The $160 billion agreement between US-based Pfizer and Ireland-based Allergan has officially been made, according to a statement released by the companies on Monday. The merger will result in the largest pharmaceutical company in the world, and will most likely see Pfizer’s relocation overseas.
Pfizer will pay $363.63 per share of Allergan stock, paying between $6 billion and $12 billion in cash. Pfizer will also contribute 11.3 shares for every one share of Allergan bought in the deal. Surprisingly, Brent Saunders – Current CEO of Allergan – won’t be replacing Ian Read as the head of the combined pharmaceutical company.
Saunders will reportedly work closely with Read as the president and chief operating officer of the joint venture. He’ll also have a seat on the merged company’s board alongside Paul Bisaro – Allergan chairman and former CEO.
Among the many perks of the deal is a tax inversion for Pfizer when it moves its headquarters from New York to Dublin. According to Pfizer’s estimates, their tax rate will be around 17 to 18 percent within a year after the deal has been signed. Pfizer’s current tax rate – the highest in the pharmaceutical industry – is around 25 percent, meaning the company will save as much as 8 percent in taxes.
In order to try to get around the government’s inversion laws, the merger will be structured in such a way so that the smaller Allergan will technically be buying out the larger Pfizer. The US Treasury Department issued new rules to discourage companies from performing tax inversions as recently as last week.
According to Bernstein analyst Tim Anderson, the new rules “do not seem to materially impact” the finalized Pfizer-Allergan merger. The companies still have a few regulatory hurdles to jump – including securing antitrust approval from regulators around the world – according to The Wall Street Journal.
If the two companies are successful in evading federal attempts to block the deal from going through, the pharmaceutical sector will see the largest merger in industry history. Pfizer and Allergan – whose combined income for 2014 surpassed $60 billion – expect their joint venture to bring in over $25 billion in annual operating cash flow, starting at the beginning of 2018.

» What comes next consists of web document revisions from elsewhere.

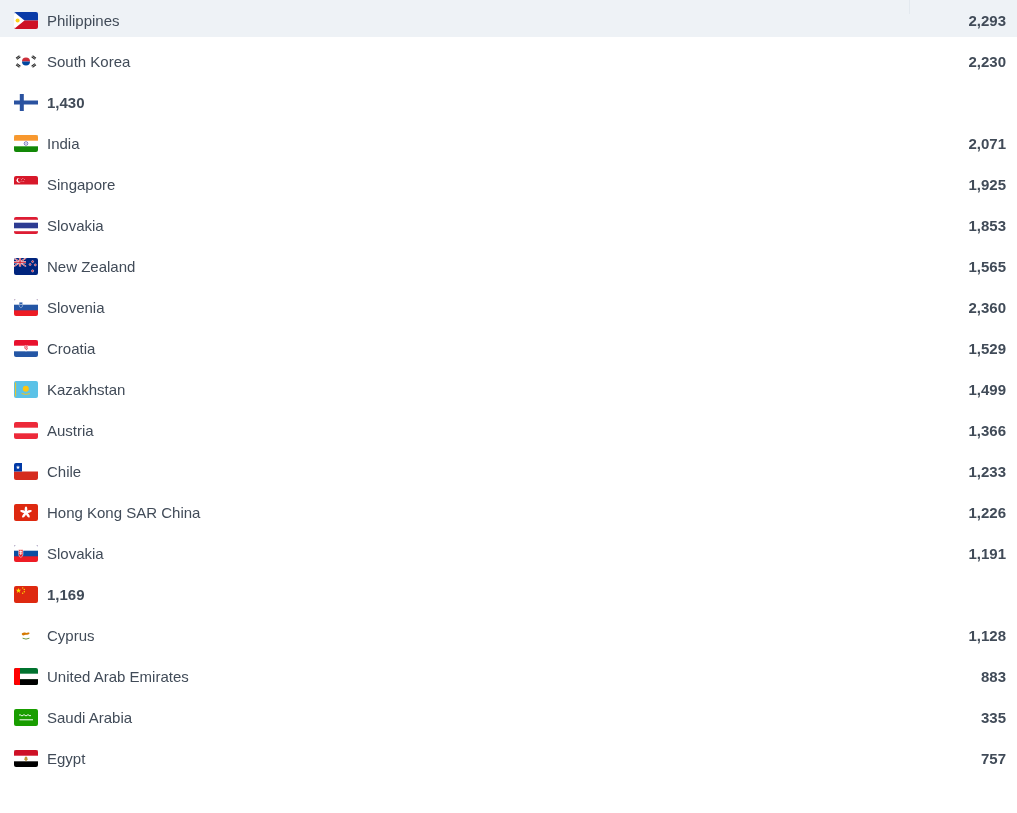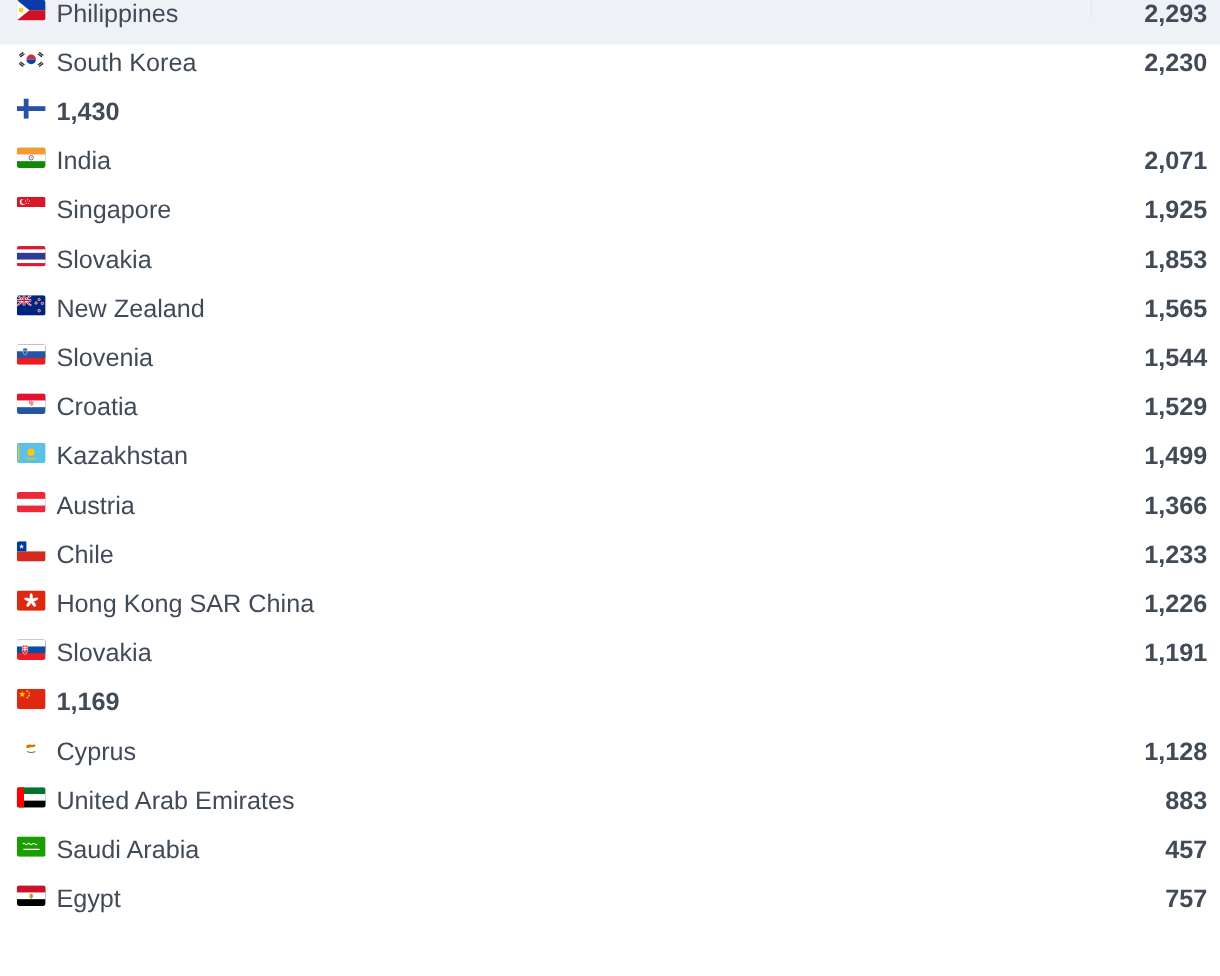"Philippines" .row { align-items: none -> center; font-size: 21px -> 15px }
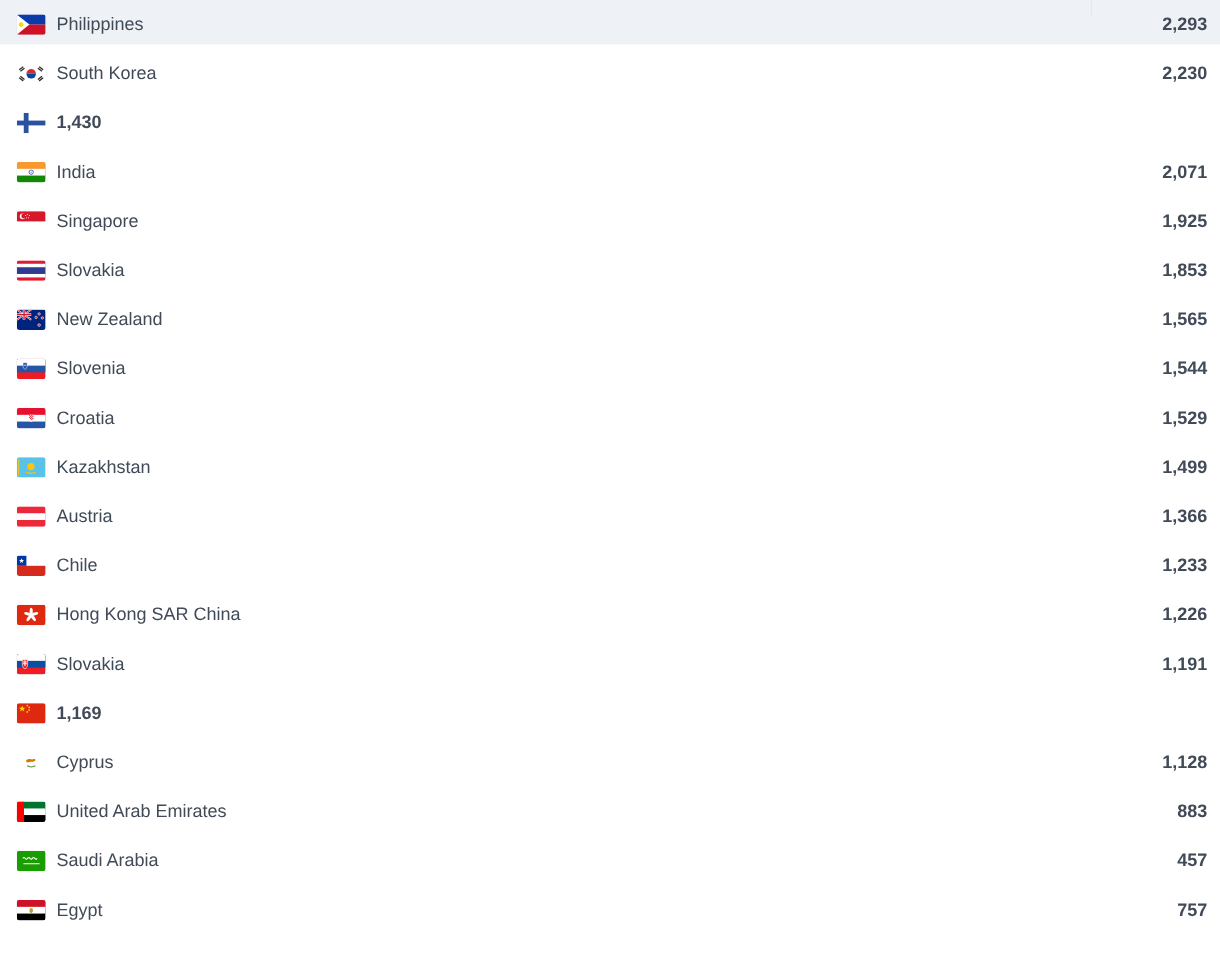"1,544" span.value { text: 1,544 -> 2,360 }
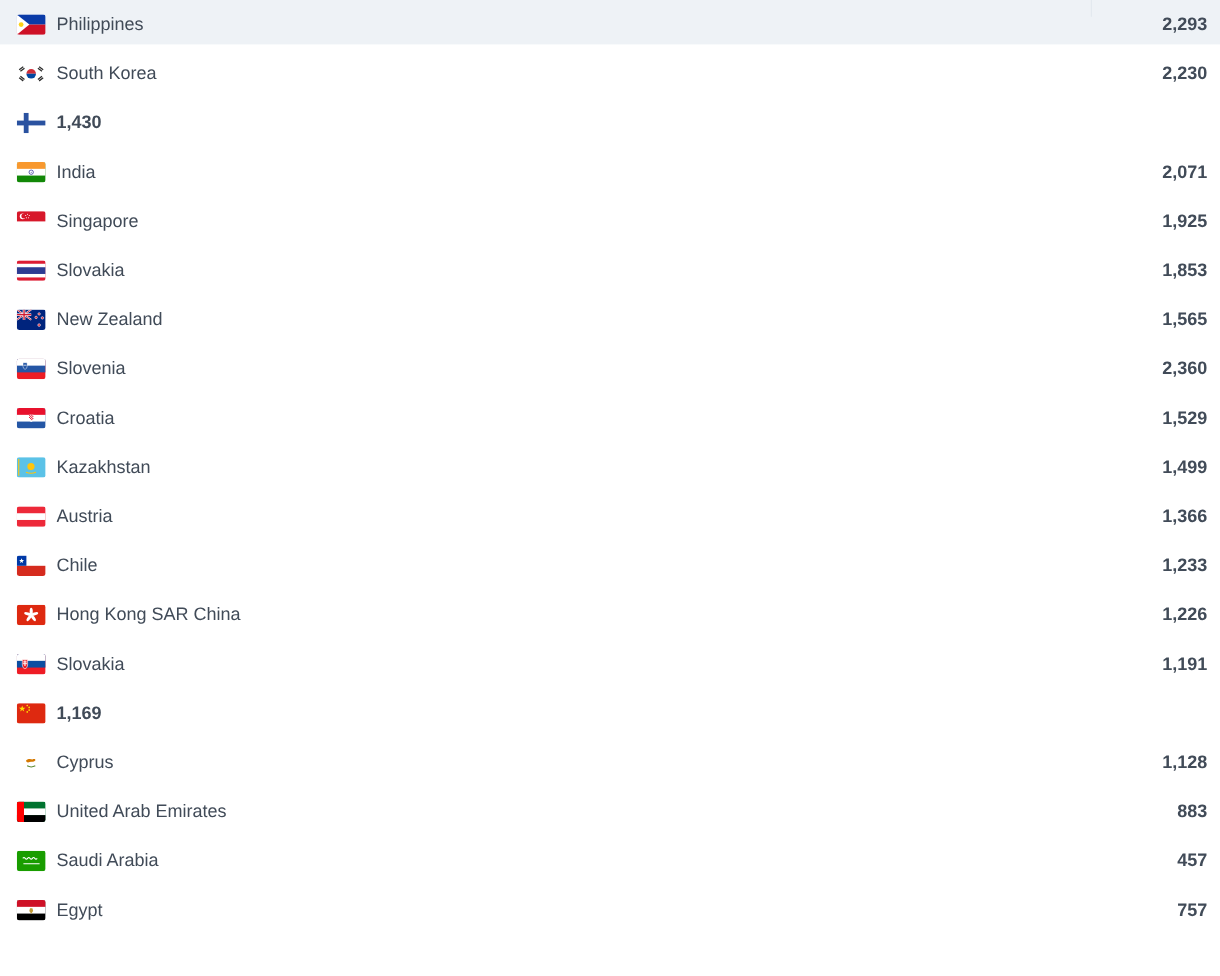"457" span.value { text: 457 -> 335 }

Despite the efforts put into this megamerger, industry analysts don’t expect the merged companies to stay as one entity for very long. The company – which will take on Pfizer’s name – is expected to split up into two distinct businesses, according to Read’s long-term plans.
One company is expected to focus on drugs nearing patent expiry, while the other will control pharmaceuticals with a higher degree of intellectual property (IP) protection. In September, Pfizer acquired Hospira for $15 billion, in a step towards their goals and an effort to boost their offerings in the biosimilar and sterile injectable space.